Authorities in Nigeria’s north have blamed a radical Islamic sect, Boko Haram, which draws inspiration from Afghanistan’s Taliban movement, for bomb attacks and killings targeting government officials and security forces. More than 14,000 people died in ethnic and religious clashes between 1999 and 2009 in Nigeria, Africa’s top oil producer and most populous nation, according to the Brussels-based International Crisis Group.
At least 14 people were killed and 17 seriously wounded when three blasts went off yesterday in the northeastern Nigerian city of Maiduguri, including one at the state government secretariat, Borno state police spokesman Lawal Abdullahi said. In a separate incident, a gunman in the city suspected to be an Islamic militant shot dead Ibrahim Mohammed, a Muslim cleric, late yesterday at his home, Abdullahi said.

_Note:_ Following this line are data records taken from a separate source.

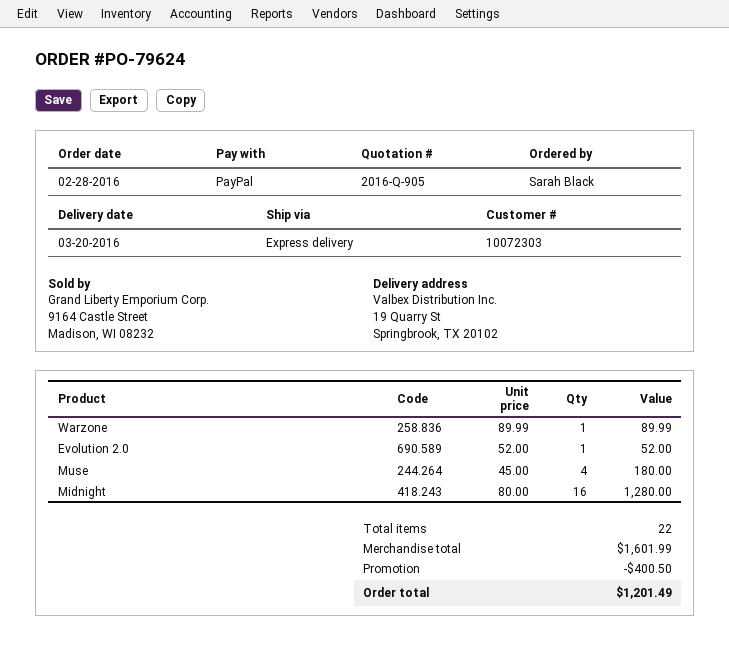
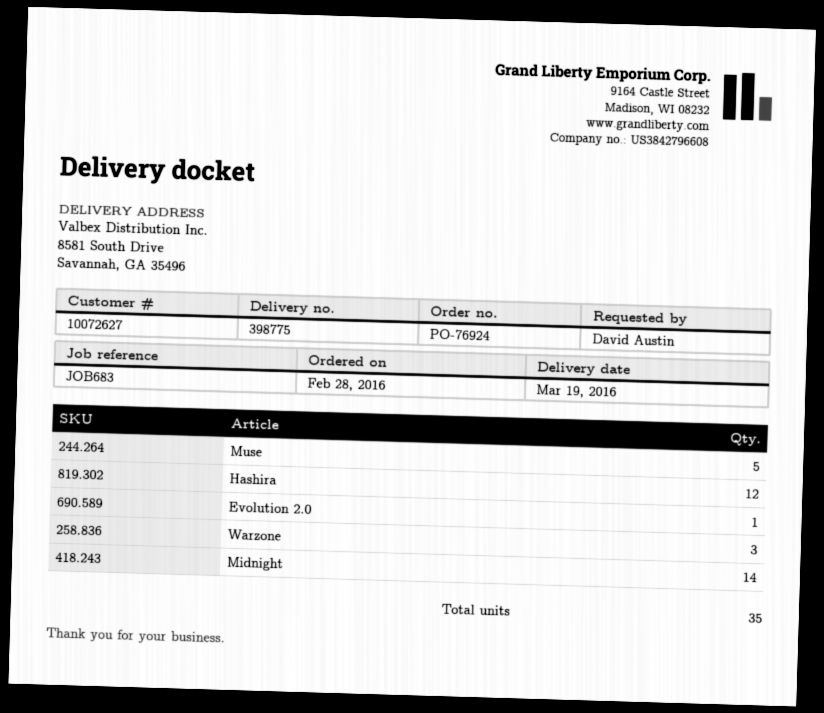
order number: PO-79624 -> PO-76924
delivery date: 2016-03-20 -> 2016-03-19
customer number: 10072303 -> 10072627
ordered by: Sarah Black -> David Austin
ship to: 19 Quarry St, Springbrook, TX 20102 -> 8581 South Drive, Savannah, GA 35496
Warzone: 1 -> 3
Muse: 4 -> 5
Midnight: 16 -> 14
Hashira: none -> 12
total quantity: 22 -> 35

Jonathan, 53, a Christian from the oil-rich Niger River delta region, defeated his nearest rival, Muhammadu Buhari, a northern Muslim, in the April 16 vote by a 57 percent to 31 percent margin. At least 800 people were killed as protests by supporters of the opposition candidate, a former military ruler, triggered violence between Muslim and Christian ethnic groups, according to New York-based Human Rights Watch.
Terrorist Attacks
“We have challenges, but it has nothing to do with the elections,” Jonathan said. “It has nothing to do with Christians and Muslims. Boko Haram would rather attack Islamic groups that embrace the western way of life. Even the most powerful countries are confronted with terrorist attacks. You have to manage it and gradually suppress it.”
Jonathan said he would use a “carrots-and-sticks approach,” of negotiations with Boko Haram and the use of military force if talks fail. He pointed to the negotiations and amnesty program that has reduced violence in the Niger Delta.